User interface change data:
***
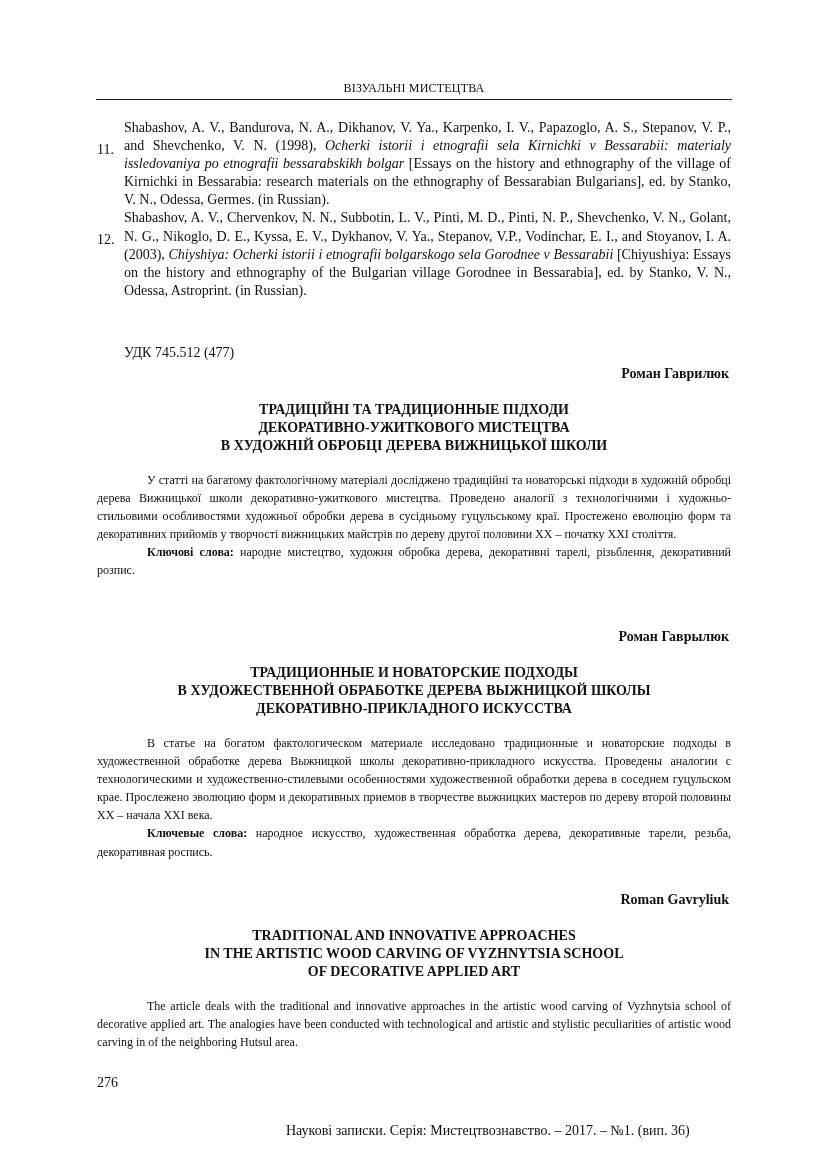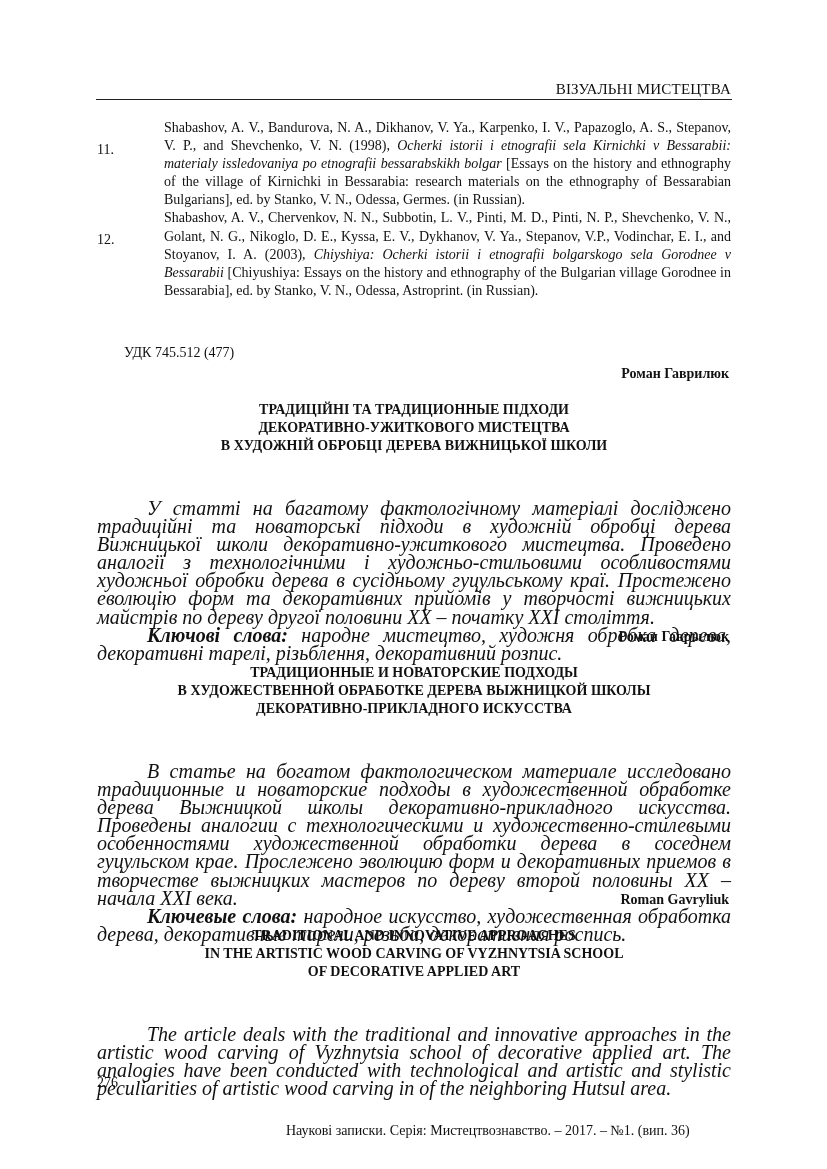--- a/index.html
+++ b/index.html
@@ -11,7 +11,7 @@
     .page { position: absolute; left: 97px; top: 0; width: 634px; }
     .running-head {
       position: absolute; top: 81px; left: 0; width: 634px;
-      text-align: right; font-size: 15px; letter-spacing: 0.2px;
+      text-align: center; font-size: 12px; letter-spacing: 0.2px;
     }
     .head-rule {
       position: absolute; top: 99px; left: -1px; width: 636px; height: 0;

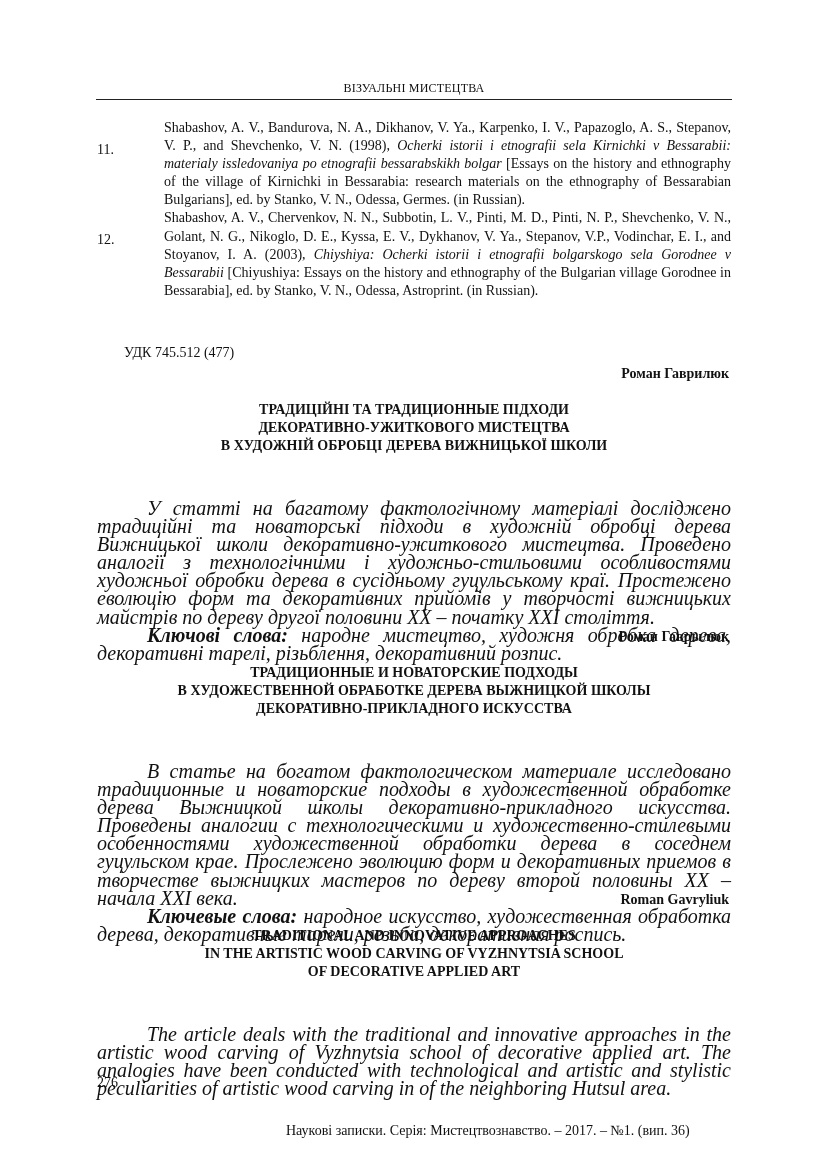--- a/index.html
+++ b/index.html
@@ -20,7 +20,7 @@
     .refs { position: absolute; top: 119px; left: 0; width: 634px; font-size: 14px; line-height: 18.1px; }
     .ref { display: flex; text-align: justify; }
     .ref .num { width: 27px; flex: 0 0 27px; margin-top: 22px; }
-    .ref .body { flex: 1; text-align: justify; margin-left: 40px; }
+    .ref .body { flex: 1; text-align: justify; }
     .ref .body i { font-style: italic; }
 
     .udk { position: absolute; top: 345px; left: 27px; font-size: 14px; }

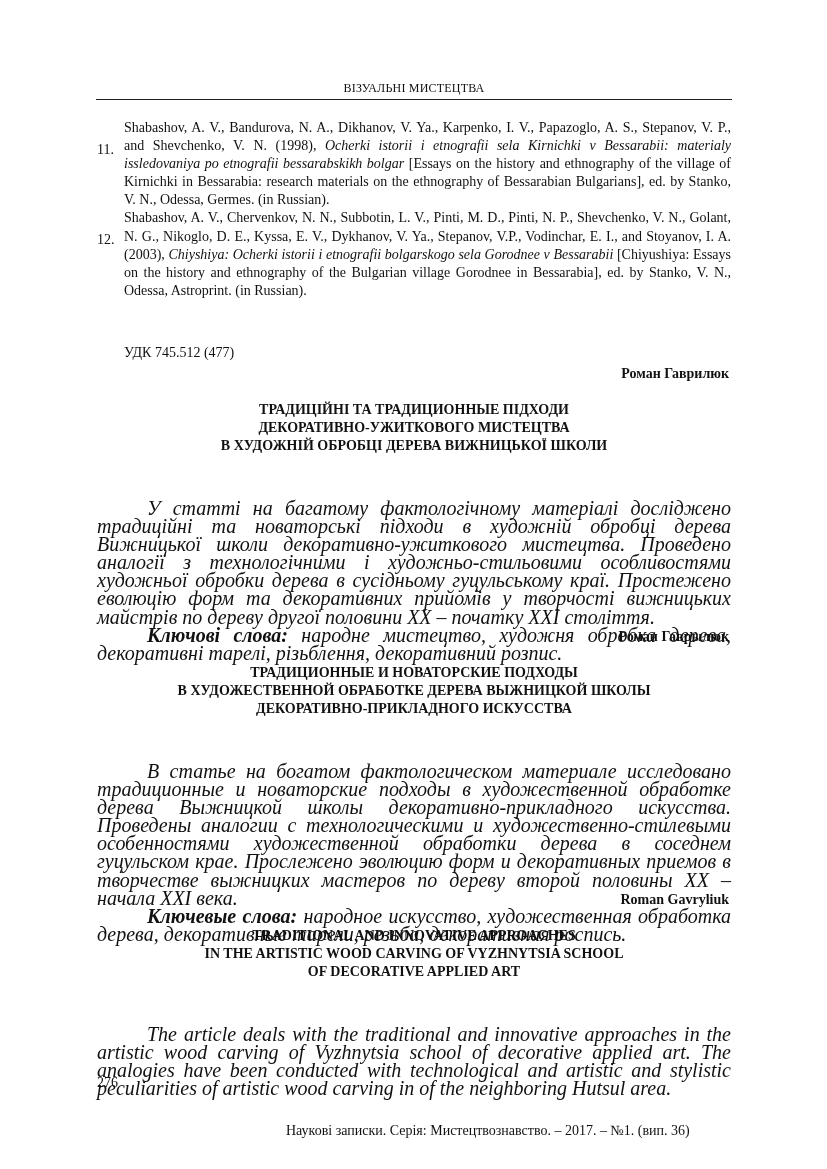--- a/index.html
+++ b/index.html
@@ -26,7 +26,7 @@
     .udk { position: absolute; top: 345px; left: 27px; font-size: 14px; }
     .author { position: absolute; left: 0; width: 632px; text-align: right; font-weight: bold; font-size: 14px; }
     .title { position: absolute; left: 0; width: 634px; text-align: center; font-weight: bold; font-size: 14px; line-height: 18px; }
-    .abstract { position: absolute; left: 0; width: 634px; font-size: 20px; line-height: 18.1px; font-style: italic; text-align: justify; margin-top: 28px; }
+    .abstract { position: absolute; left: 0; width: 634px; font-size: 12px; line-height: 18.1px; text-align: justify; }
     .abstract p { margin: 0; text-indent: 50px; text-align: justify; }
     .abstract .kw-label { font-weight: bold; }
     .footer { position: absolute; top: 1075px; left: 0; width: 634px; font-size: 14px; }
***
* _BRIEF_
Copy out the lines above with "italic" in them.

* _WRITTEN ANSWER_
     .ref .body i { font-style: italic; }
-    .abstract { position: absolute; left: 0; width: 634px; font-size: 20px; line-height: 18.1px; font-style: italic; text-align: justify; margin-top: 28px; }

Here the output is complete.